**EXERCISE BRIEF**
The result should be an exact copy of the data, free of pictures.

(Itemized modification records)
=-=-=-=-=

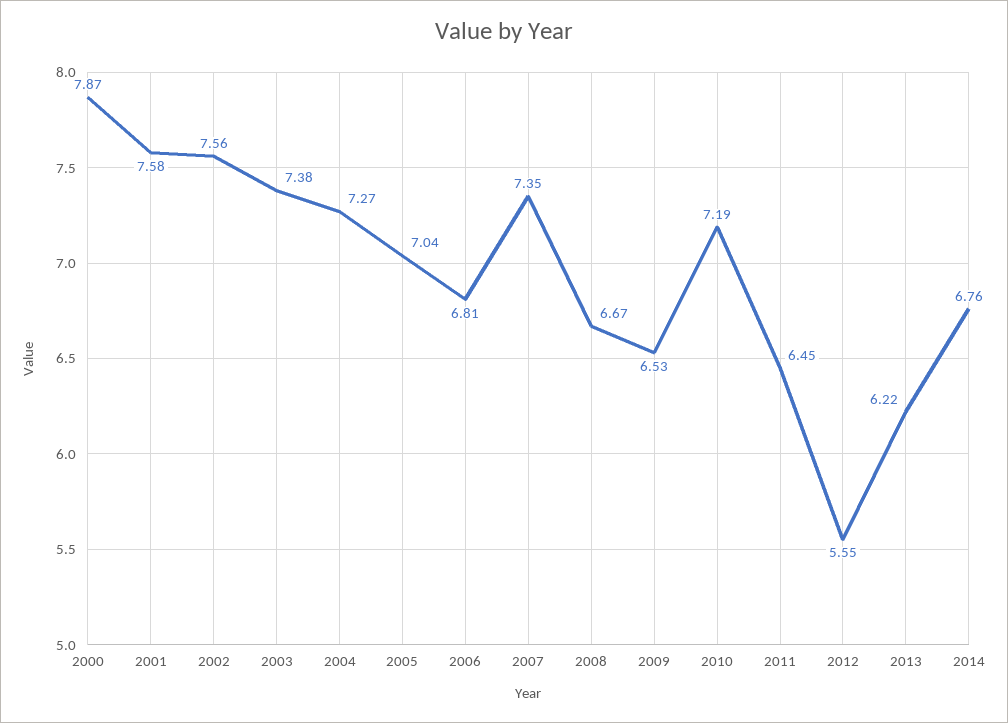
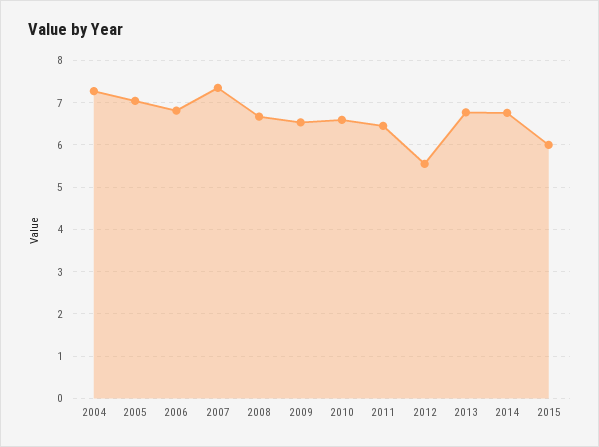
2000: 7.87 -> none
2001: 7.58 -> none
2002: 7.56 -> none
2003: 7.38 -> none
2010: 7.19 -> 6.6
2013: 6.22 -> 6.8
2015: none -> 6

=-=-=-=-=

**RESULT BELOW**
2000: 7.87 -> none
2001: 7.58 -> none
2002: 7.56 -> none
2003: 7.38 -> none
2010: 7.19 -> 6.6
2013: 6.22 -> 6.8
2015: none -> 6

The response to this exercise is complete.